Le misurazioni hanno prodotto dati interessanti mostrando in media una perdita del 18,5% di autonomia rispetto al valore ufficiale. Di tutti i modelli sottoposti al test, Kona Electric è stata quella che ha mantenuto maggiormente i livelli di autonomia con una perdita del 9% rispetto a quanto previsto nel ciclo WLTP. Opel Ampera-e e Tesla Model S  si sono dimostrati come le due auto elettriche che hanno perso la più alta percentuale di autonomia, mantenendo rispettivamente il 70% e il 74% dell’autonomia prevista in condizioni normali.

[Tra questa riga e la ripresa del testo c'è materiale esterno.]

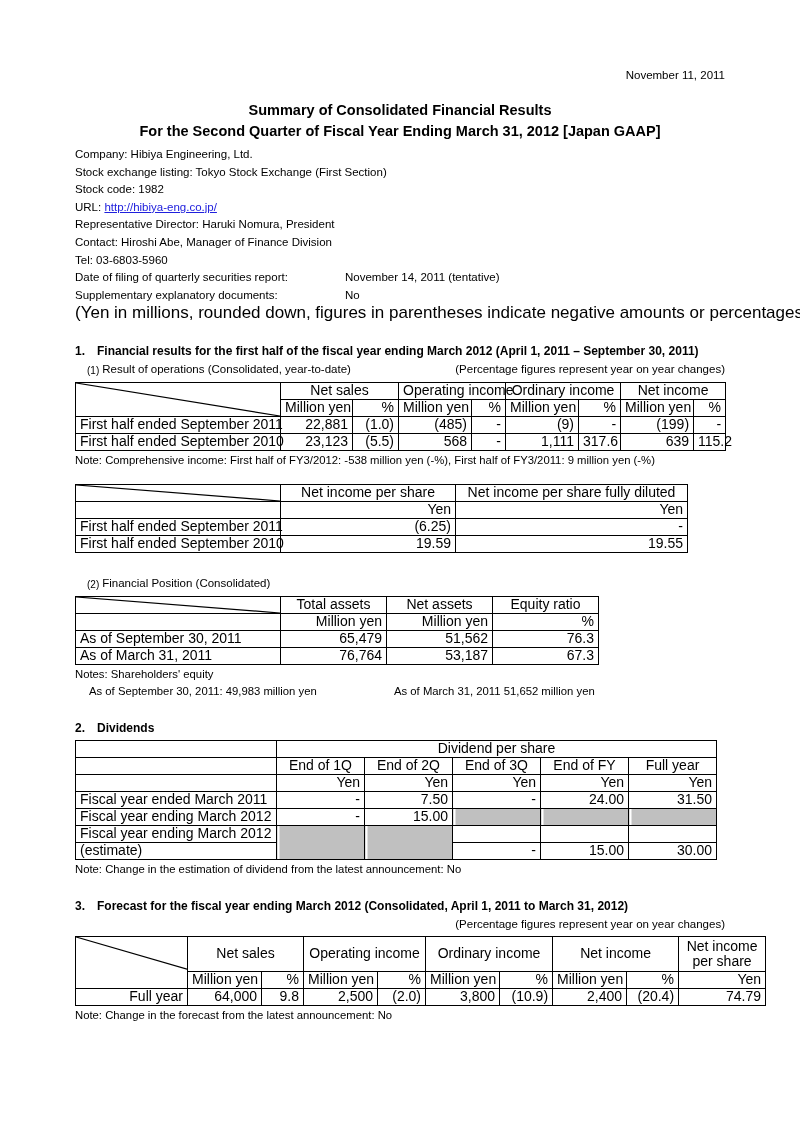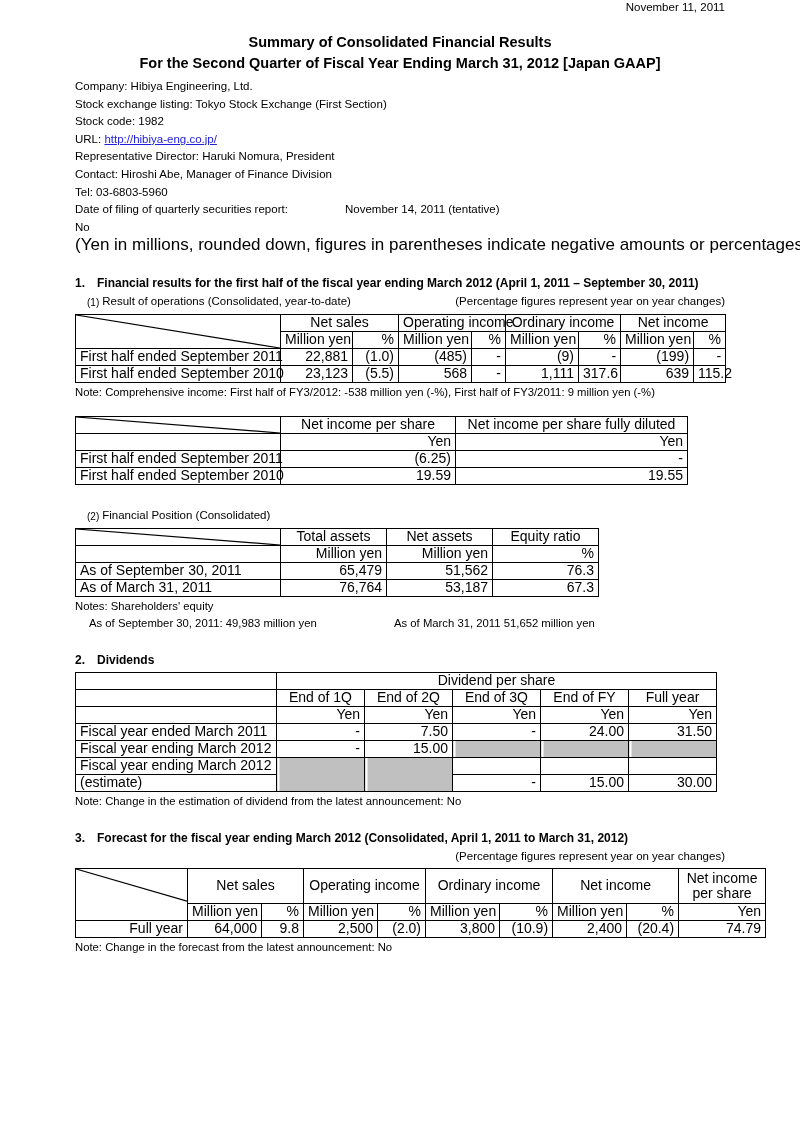--- a/index.html
+++ b/index.html
@@ -27,20 +27,21 @@
     position: absolute;
     left: 75px;
     top: 0;
     width: 650px;
   }
 
   
   .doc-date {
     text-align: right;
     font-size: 11.5px;
+    margin-top: 68px;
     line-height: 14px;
   }
   .title-block {
     text-align: center;
     font-weight: bold;
     font-size: 14.5px;
     line-height: 21px;
     margin-top: 18px;
   }
   .title-line2 { white-space: nowrap; }
@@ -169,20 +170,21 @@
       <a class="url-link" href="#">http://hibiya-eng.co.jp/</a></div>
     <div>Representative Director: Haruki Nomura, President</div>
     <div>Contact: Hiroshi Abe, Manager of Finance Division</div>
     <div>Tel: 03-6803-5960</div>
 
     <div class="meta-two">
       <span class="lab">Date of filing of quarterly securities report:</span>
       <span>November 14, 2011 (tentative)</span>
     </div>
     <div class="meta-two">
+      <span class="lab">Supplementary explanatory documents:</span>
       <span>No</span>
     </div>
     <div class="meta-note">(Yen in millions, rounded down, figures in parentheses indicate negative amounts or percentages)</div>
   </div>
 
   <div class="sec-head">
     <span class="num">1.</span><span>Financial results for the first half of the fiscal year ending March 2012 (April 1, 2011 – September 30, 2011)</span>
   </div>
 
   <div class="sub-head">

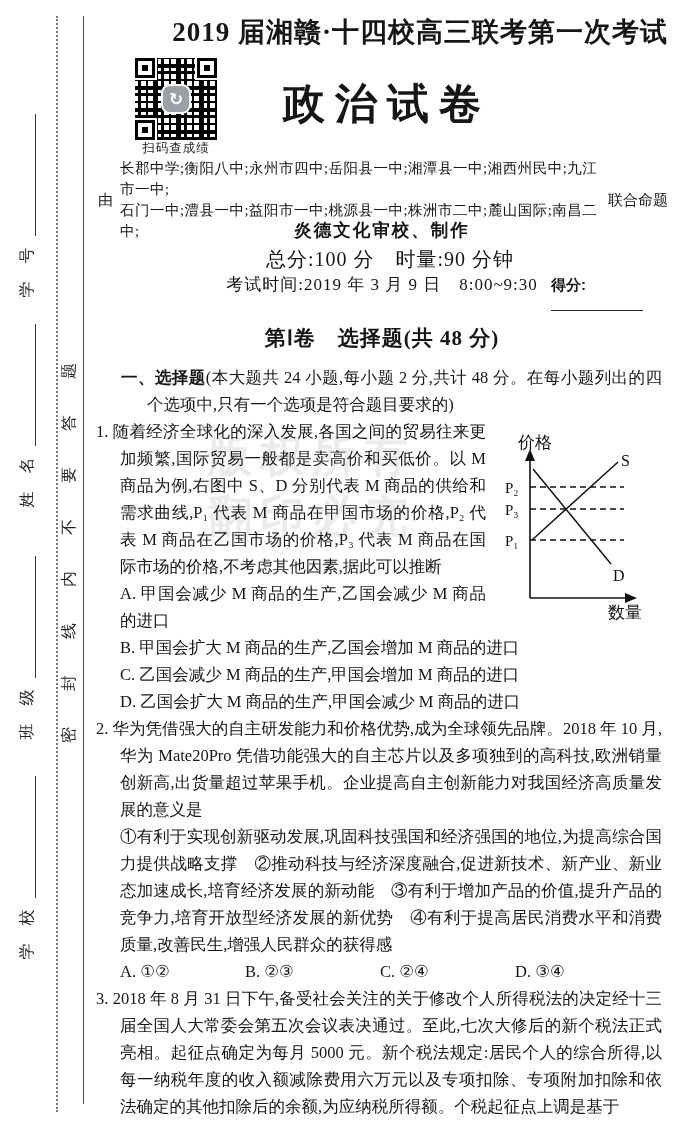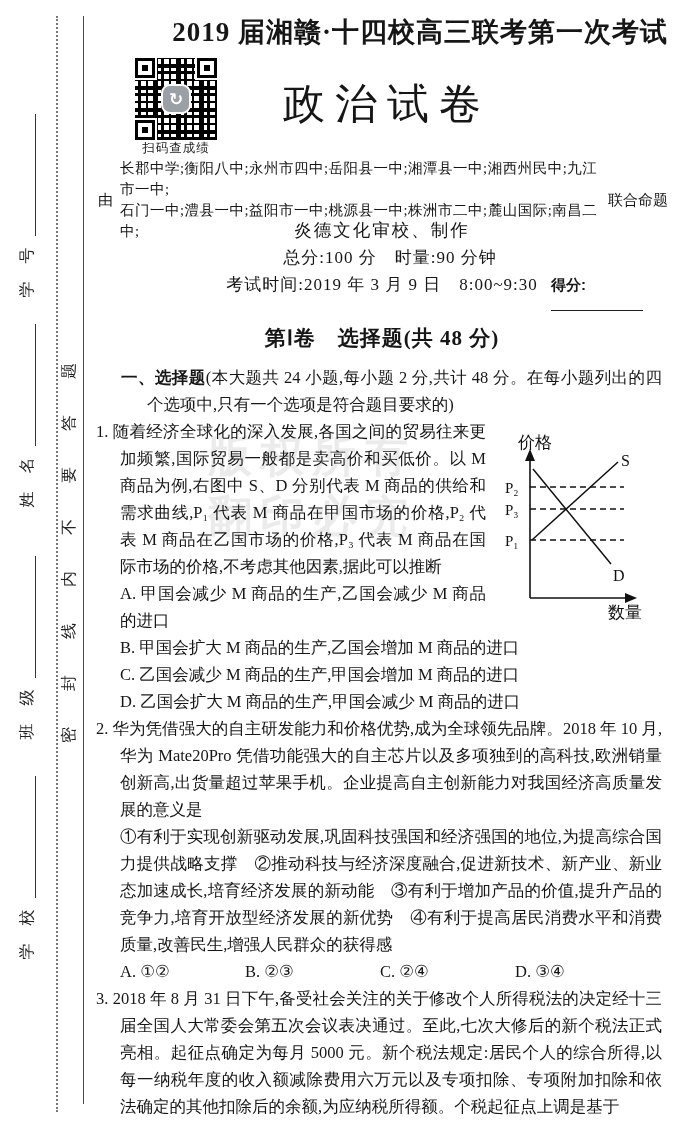--- a/index.html
+++ b/index.html
@@ -15,21 +15,21 @@
   .seal-label{width:440px;height:26px;left:-151px;top:522px;font-size:16px;letter-spacing:36px;color:#222;}
 
   
   .watermark{position:absolute;left:208px;top:426px;z-index:0;opacity:.16;color:#8a8a8a;
              font-family:"Liberation Sans",sans-serif;font-weight:bold;font-size:44px;
              letter-spacing:8px;line-height:60px;text-align:center;}
 
   
   .content{position:absolute;left:96px;top:0;width:572px;z-index:1;}
   .exam-title{position:absolute;top:14px;left:0;right:0;text-align:right;font-size:27px;font-weight:bold;letter-spacing:1px;}
-  .paper-title{position:absolute;top:76px;left:0;right:0;text-align:center;font-size:42px;font-weight:400;
+  .paper-title{position:absolute;top:76px;left:0;right:0;text-align:center;font-size:42px;font-weight:700;
                font-family:"Liberation Sans",sans-serif;letter-spacing:10px;text-indent:10px;}
 
   
   .qr-wrap{position:absolute;left:38px;top:58px;width:84px;text-align:center;}
   .qr{position:relative;width:82px;height:82px;margin:0 auto;
       background:
         repeating-linear-gradient(0deg,#000 0 3px,rgba(255,255,255,0) 3px 6px,#000 6px 10px,rgba(255,255,255,0) 10px 15px,#000 15px 17px,rgba(255,255,255,0) 17px 22px),
         repeating-linear-gradient(90deg,#fff 0 3px,#000 3px 6px,#fff 6px 11px,#000 11px 13px,#fff 13px 18px,#000 18px 23px);}
   .finder{position:absolute;width:20px;height:20px;background:#fff;box-shadow:0 0 0 2px #fff;}
   .finder::before{content:"";position:absolute;inset:0;border:3.5px solid #000;box-sizing:border-box;}
@@ -40,23 +40,23 @@
            display:flex;align-items:center;justify-content:center;font-size:17px;font-weight:bold;
            font-family:"DejaVu Sans",sans-serif;}
   .qr-caption{margin-top:0;font-size:12.5px;font-family:"Liberation Sans",sans-serif;color:#222;letter-spacing:1px;}
 
   
   .school-row{position:absolute;top:158px;left:2px;right:0;display:flex;align-items:center;gap:7px;}
   .by-label{font-size:15px;flex:0 0 auto;}
   .schools{flex:1 1 auto;font-size:14.5px;line-height:21px;letter-spacing:.5px;}
   .joint-label{font-size:15px;flex:0 0 auto;}
 
-  .review-line{position:absolute;top:218px;left:0;right:0;text-align:center;font-size:17.5px;font-weight:normal;
+  .review-line{position:absolute;top:218px;left:0;right:0;text-align:center;font-size:17.5px;font-weight:bold;
                font-family:"Liberation Sans",sans-serif;letter-spacing:2px;}
-  .totals-line{position:absolute;top:246px;left:16px;right:0;text-align:center;font-size:17px;letter-spacing:1px;}
+  .totals-line{position:absolute;top:246px;left:16px;right:0;text-align:center;font-size:20px;letter-spacing:1px;}
   .time-line{position:absolute;top:273px;left:0;right:0;text-align:center;font-size:17px;letter-spacing:1px;}
   .score-row{position:absolute;top:276px;left:455px;font-size:15px;font-weight:bold;
              font-family:"Liberation Sans",sans-serif;}
   .score-row .blank{display:inline-block;width:92px;height:1em;border-bottom:1.6px solid #222;vertical-align:baseline;}
 
   .part-title{position:absolute;top:324px;left:0;right:0;text-align:center;font-size:21px;font-weight:bold;letter-spacing:1px;}
 
   .intro{position:absolute;top:364px;left:0;right:6px;font-size:16.5px;line-height:27px;
          text-align:justify;padding-left:26px;text-indent:-26px;margin-left:25px;}
   .intro .lead{font-family:"Liberation Sans",sans-serif;font-weight:bold;}

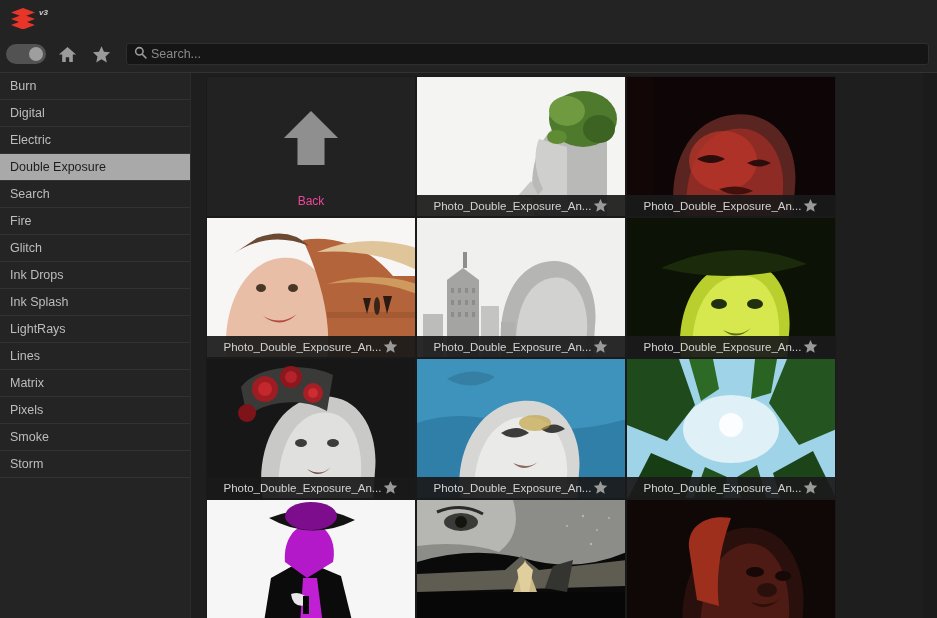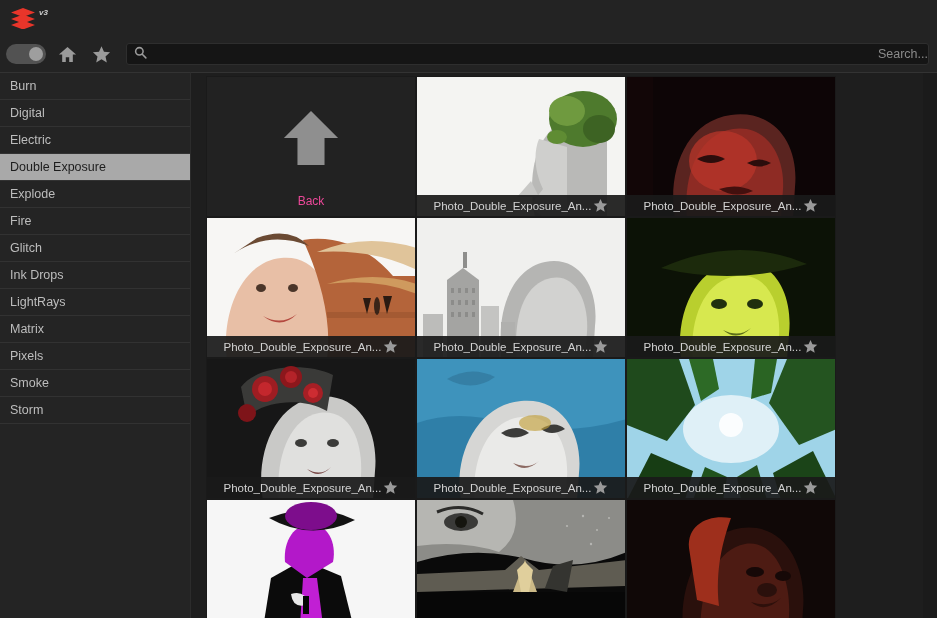--- a/index.html
+++ b/index.html
@@ -48,22 +48,21 @@
   .tb-icon svg{ fill:#9b9b9b; }
   .searchbox{
     flex:1 1 auto; height:22px; margin-left:12px; margin-right:8px;
     background:#151515; border:1px solid #2e2e2e; border-radius:3px;
     display:flex; align-items:center; padding-left:7px;
   }
   .searchbox svg{ fill:#9b9b9b; flex:0 0 auto; }
   .search-input{
     flex:1 1 auto; background:transparent; border:none; outline:none;
     color:#b9b9b9; font-size:12.5px; font-family:"Liberation Sans", sans-serif;
-    margin-left:11px;
-    text-align:right;
+    margin-left:4px;
   }
   .search-input::placeholder{ color:#8a8a8a; }
 
   
   .sidebar{
     position:absolute; left:0; top:72px; width:190px; height:550px;
     background:#242424; border-top:1px solid #333;
     overflow:hidden;
   }
   .side-item{
@@ -164,25 +163,27 @@
     </span>
     <input class="search-input" type="text" placeholder="Search..." style="">
   </div>
 </div>
 
 <div class="sidebar" id="sidebar">
     <div class="side-item"><span>Burn</span></div>
     <div class="side-item"><span>Digital</span></div>
     <div class="side-item"><span>Electric</span></div>
     <div class="side-item selected"><span>Double Exposure</span></div>
-    <div class="side-item"><span>Explode</span></div>
+    <div class="side-item"><span>Search</span></div>
     <div class="side-item"><span>Fire</span></div>
     <div class="side-item"><span>Glitch</span></div>
     <div class="side-item"><span>Ink Drops</span></div>
+    <div class="side-item"><span>Ink Splash</span></div>
     <div class="side-item"><span>LightRays</span></div>
+    <div class="side-item"><span>Lines</span></div>
     <div class="side-item"><span>Matrix</span></div>
     <div class="side-item"><span>Pixels</span></div>
     <div class="side-item"><span>Smoke</span></div>
     <div class="side-item"><span>Storm</span></div>
   </div>
 
 <div class="content">
   <div class="content-gutter"></div>
   <div class="scroll-track"></div>
   <div class="grid" id="grid">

Per quanto riguarda la ricarica della batteria, è stato condizionata durante le due ore di svolgimento del test in modo da non danneggiare e assorbire l’energia elettrica e garantire così le migliori condizioni. Il test ha concluso che in queste condizioni si sono allungati significativamente i tempi della carica, rendendola più lenta di quanto annunciato dai produttori. Anche in questo caso la situazione varia in base al modello.